• INSTRUCTIONS TO FOLLOW
Return the entries below in full. Keep every word as it is.

(DATA FOR THIS EXERCISE begins)

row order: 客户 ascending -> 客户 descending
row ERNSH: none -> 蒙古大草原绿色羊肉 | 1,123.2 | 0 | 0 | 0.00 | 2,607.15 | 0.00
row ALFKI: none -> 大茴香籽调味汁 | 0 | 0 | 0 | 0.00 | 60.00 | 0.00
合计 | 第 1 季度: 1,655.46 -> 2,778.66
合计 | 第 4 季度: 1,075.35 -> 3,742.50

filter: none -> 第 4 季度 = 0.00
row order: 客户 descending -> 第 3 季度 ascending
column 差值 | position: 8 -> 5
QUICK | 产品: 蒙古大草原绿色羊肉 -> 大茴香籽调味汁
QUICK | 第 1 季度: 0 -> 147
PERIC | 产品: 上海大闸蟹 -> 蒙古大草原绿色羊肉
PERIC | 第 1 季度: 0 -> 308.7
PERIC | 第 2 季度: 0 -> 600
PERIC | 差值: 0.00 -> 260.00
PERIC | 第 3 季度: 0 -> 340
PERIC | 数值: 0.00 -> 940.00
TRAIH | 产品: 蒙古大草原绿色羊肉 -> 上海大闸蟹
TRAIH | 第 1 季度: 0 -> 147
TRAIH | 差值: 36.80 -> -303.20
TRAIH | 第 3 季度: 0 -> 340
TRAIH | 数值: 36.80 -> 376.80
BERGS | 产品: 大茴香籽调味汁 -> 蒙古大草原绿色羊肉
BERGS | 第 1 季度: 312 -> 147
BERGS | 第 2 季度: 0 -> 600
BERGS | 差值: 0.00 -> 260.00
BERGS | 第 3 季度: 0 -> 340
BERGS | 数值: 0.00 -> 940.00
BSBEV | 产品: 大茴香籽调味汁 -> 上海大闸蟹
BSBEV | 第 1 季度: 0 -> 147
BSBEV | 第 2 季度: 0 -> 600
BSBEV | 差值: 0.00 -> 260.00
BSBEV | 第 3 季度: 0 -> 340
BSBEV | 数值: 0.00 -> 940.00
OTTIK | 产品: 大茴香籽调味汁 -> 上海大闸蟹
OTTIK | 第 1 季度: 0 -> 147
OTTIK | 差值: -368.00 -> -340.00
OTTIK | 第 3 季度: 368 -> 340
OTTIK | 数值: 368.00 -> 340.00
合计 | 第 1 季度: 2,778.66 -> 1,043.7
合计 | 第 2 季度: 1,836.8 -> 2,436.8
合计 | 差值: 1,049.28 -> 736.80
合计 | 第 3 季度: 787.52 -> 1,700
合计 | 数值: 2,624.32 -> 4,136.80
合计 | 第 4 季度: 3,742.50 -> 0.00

(DATA FOR THIS EXERCISE ends)

• YOUR RESPONSE
row order: 客户 ascending -> 客户 descending
row ERNSH: none -> 蒙古大草原绿色羊肉 | 1,123.2 | 0 | 0 | 0.00 | 2,607.15 | 0.00
row ALFKI: none -> 大茴香籽调味汁 | 0 | 0 | 0 | 0.00 | 60.00 | 0.00
合计 | 第 1 季度: 1,655.46 -> 2,778.66
合计 | 第 4 季度: 1,075.35 -> 3,742.50

filter: none -> 第 4 季度 = 0.00
row order: 客户 descending -> 第 3 季度 ascending
column 差值 | position: 8 -> 5
QUICK | 产品: 蒙古大草原绿色羊肉 -> 大茴香籽调味汁
QUICK | 第 1 季度: 0 -> 147
PERIC | 产品: 上海大闸蟹 -> 蒙古大草原绿色羊肉
PERIC | 第 1 季度: 0 -> 308.7
PERIC | 第 2 季度: 0 -> 600
PERIC | 差值: 0.00 -> 260.00
PERIC | 第 3 季度: 0 -> 340
PERIC | 数值: 0.00 -> 940.00
TRAIH | 产品: 蒙古大草原绿色羊肉 -> 上海大闸蟹
TRAIH | 第 1 季度: 0 -> 147
TRAIH | 差值: 36.80 -> -303.20
TRAIH | 第 3 季度: 0 -> 340
TRAIH | 数值: 36.80 -> 376.80
BERGS | 产品: 大茴香籽调味汁 -> 蒙古大草原绿色羊肉
BERGS | 第 1 季度: 312 -> 147
BERGS | 第 2 季度: 0 -> 600
BERGS | 差值: 0.00 -> 260.00
BERGS | 第 3 季度: 0 -> 340
BERGS | 数值: 0.00 -> 940.00
BSBEV | 产品: 大茴香籽调味汁 -> 上海大闸蟹
BSBEV | 第 1 季度: 0 -> 147
BSBEV | 第 2 季度: 0 -> 600
BSBEV | 差值: 0.00 -> 260.00
BSBEV | 第 3 季度: 0 -> 340
BSBEV | 数值: 0.00 -> 940.00
OTTIK | 产品: 大茴香籽调味汁 -> 上海大闸蟹
OTTIK | 第 1 季度: 0 -> 147
OTTIK | 差值: -368.00 -> -340.00
OTTIK | 第 3 季度: 368 -> 340
OTTIK | 数值: 368.00 -> 340.00
合计 | 第 1 季度: 2,778.66 -> 1,043.7
合计 | 第 2 季度: 1,836.8 -> 2,436.8
合计 | 差值: 1,049.28 -> 736.80
合计 | 第 3 季度: 787.52 -> 1,700
合计 | 数值: 2,624.32 -> 4,136.80
合计 | 第 4 季度: 3,742.50 -> 0.00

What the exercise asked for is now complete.